Bioengineers have learned to read information from the DNA molecules


Bioengineers at Harvard have learned to read and write information from DNA molecules, like the stick. Scientists were able to write an e-book on the DNA of 5.27 megabytes, including 11 pictures, 53426 words, and even Java-script. Experts believe that the future will not replace hard drives and USB flash drive is come the DNA molecule, which, despite its tiny size, can contain a huge amount of data.

In the DNA molecules of the information is recorded using a binary code consisting of guanine, cytosine, adenine and thymine. Harvard bioengineers recorded the first e-book chain codes in the form of ones and zeros. Then, using the lab equipment they brought a lot of short chains of DNA molecules containing the coded chain of signs.

All they got about 55 thousand of these fragments, each of which stores a particular piece of ciphertext. As such, the information can be stored for hundreds of years and contain a library of data. It can be stored as a liquid or solid salt.
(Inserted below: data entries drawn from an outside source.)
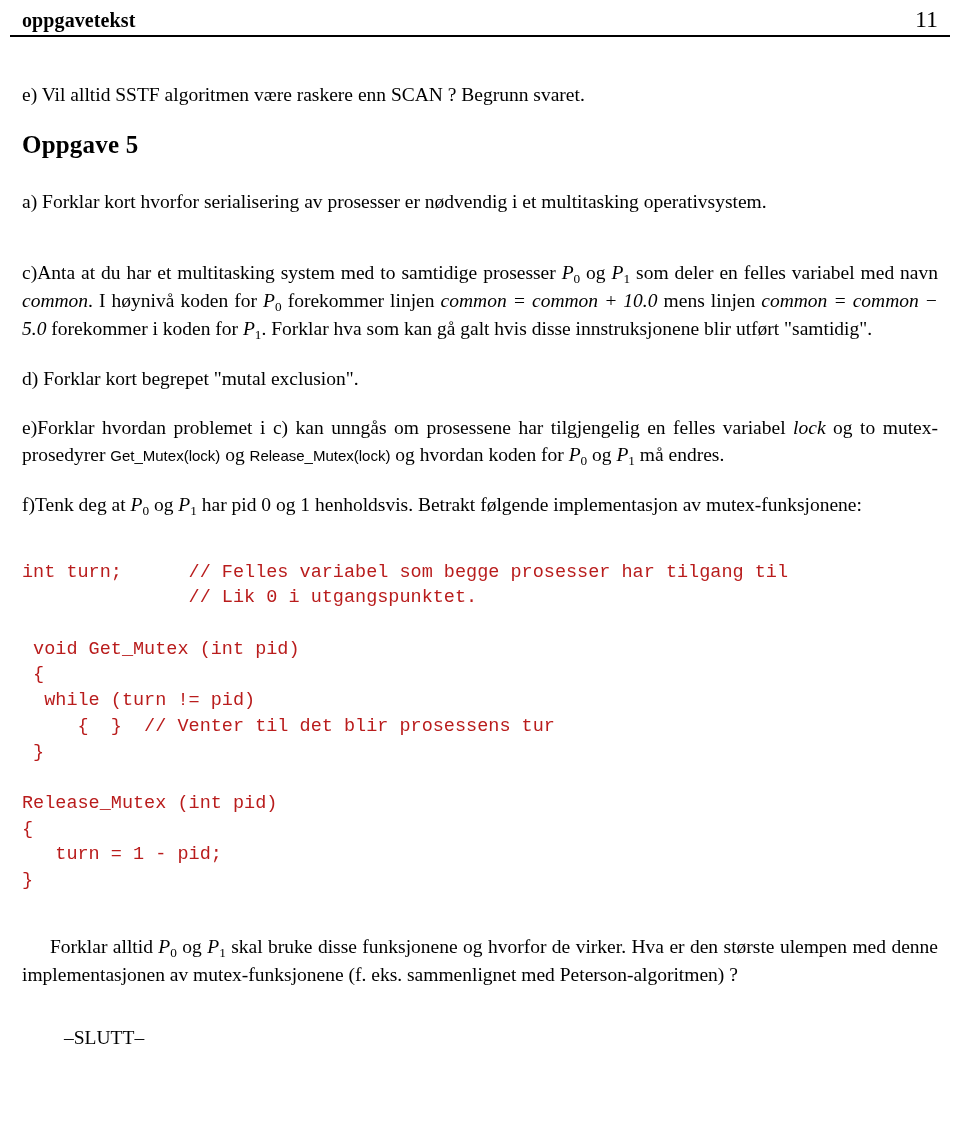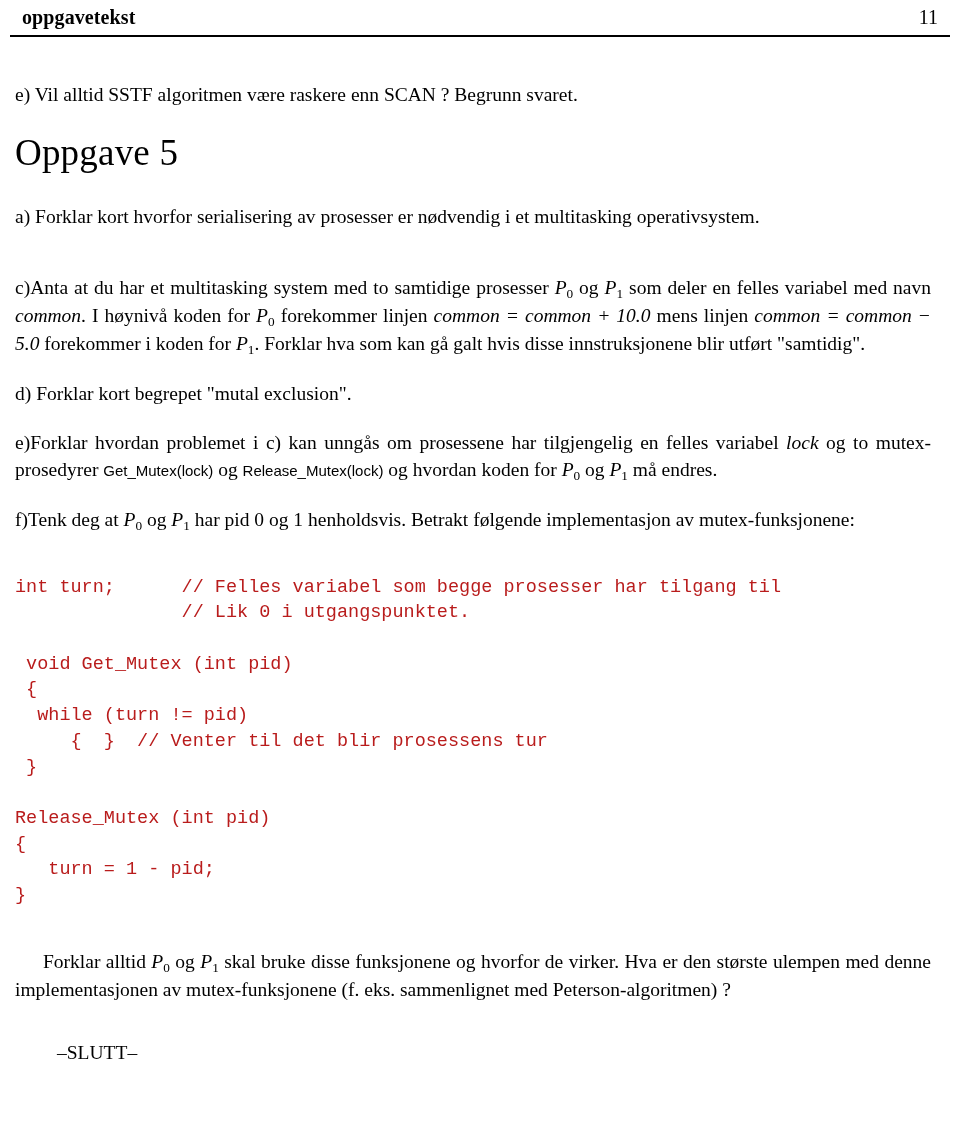"11" .header-page { font-size: 20px -> 24px }
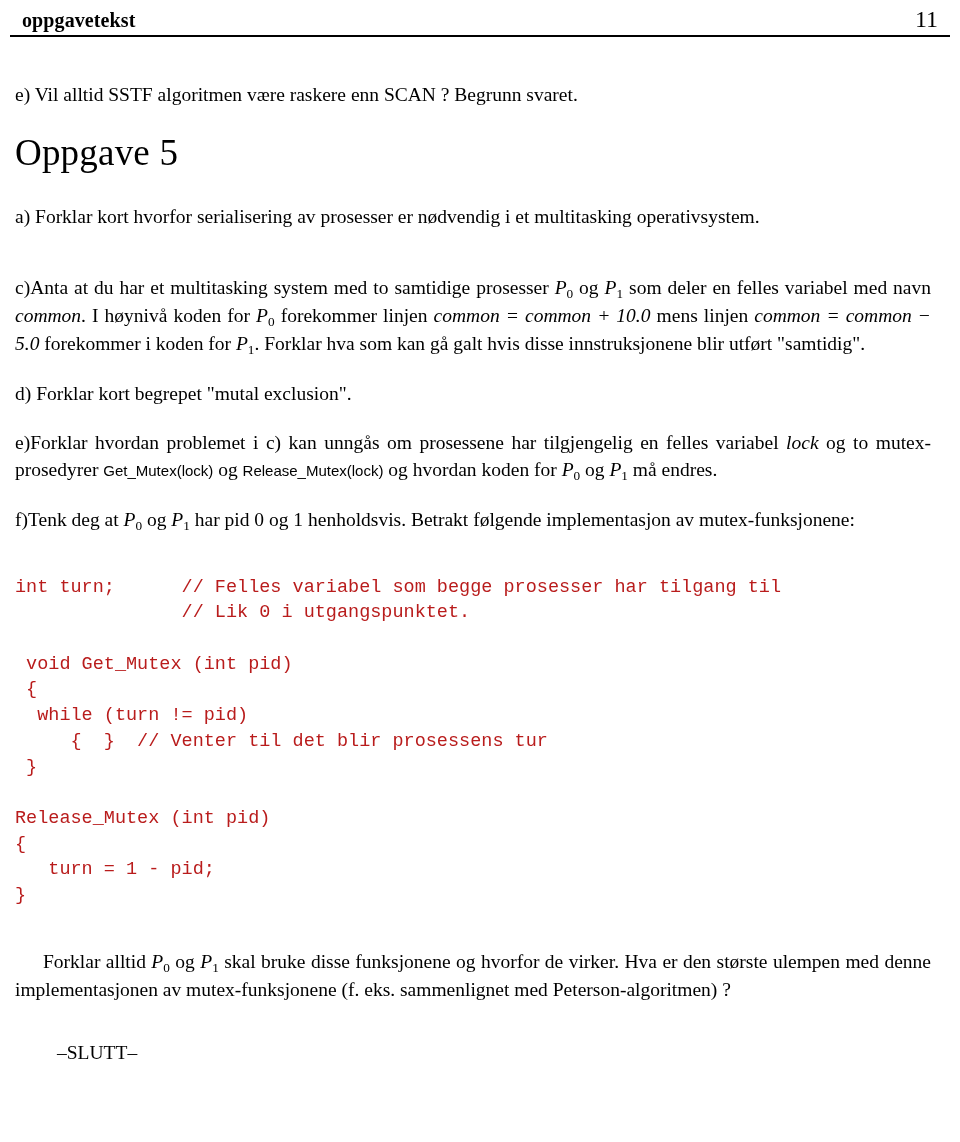"e) Vil alltid SSTF algoritmen" .content { left: 15px -> 22px }
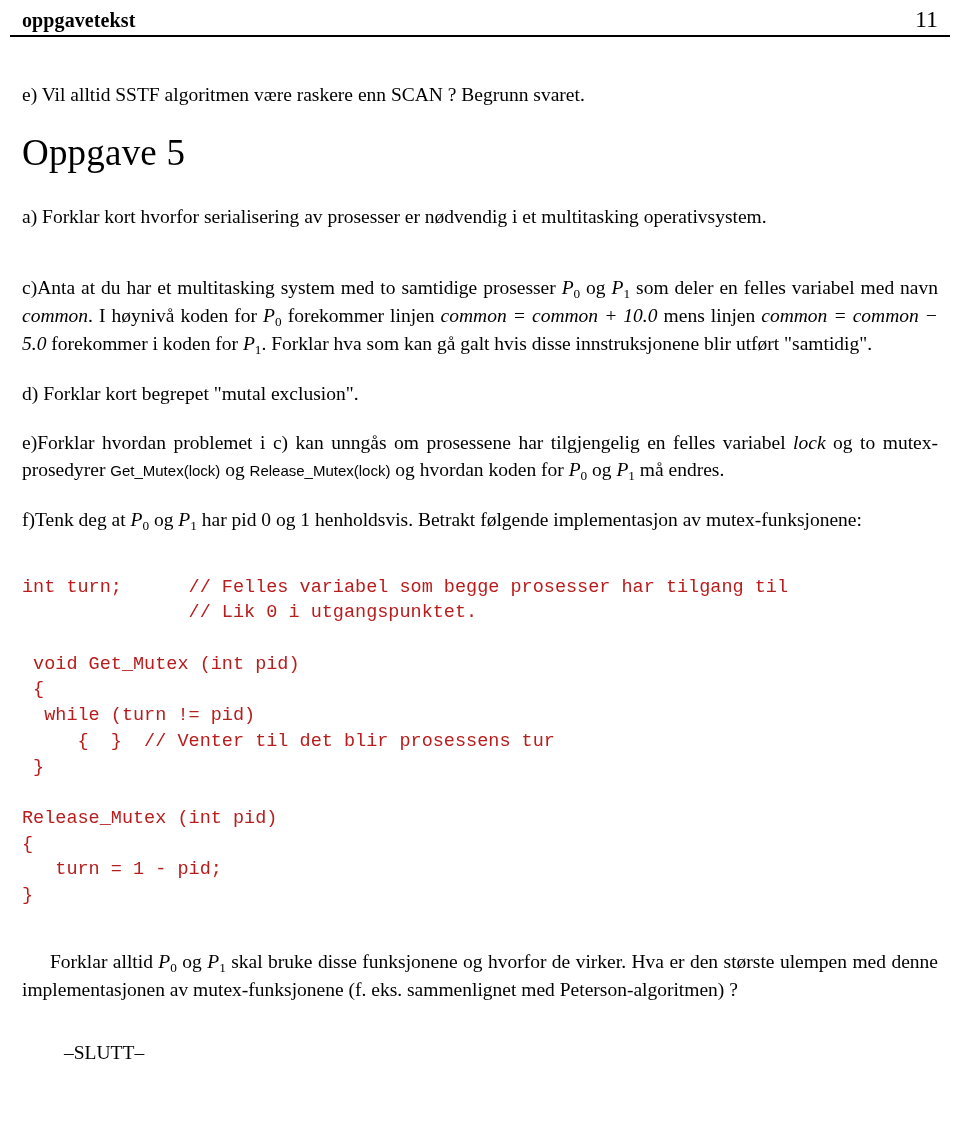"Oppgave 5" h2.section-title { font-size: 37px -> 25px; font-weight: normal -> bold }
Note that this was not the first attempt to write data to the DNA molecule. So, in 2010, Craig Venter and his colleagues first brought artificial cell and left her encrypted information about your name, personal web page, and also recorded a few quotes. Researchers from Canada, the U.S., Europe trying to write to the DNA not only text, but also other types of data, such as trademarks. Other scientists write in bacteria popular music. So it is quite likely that we will soon forget all about such traditional means of data storage as a disk or flash drive.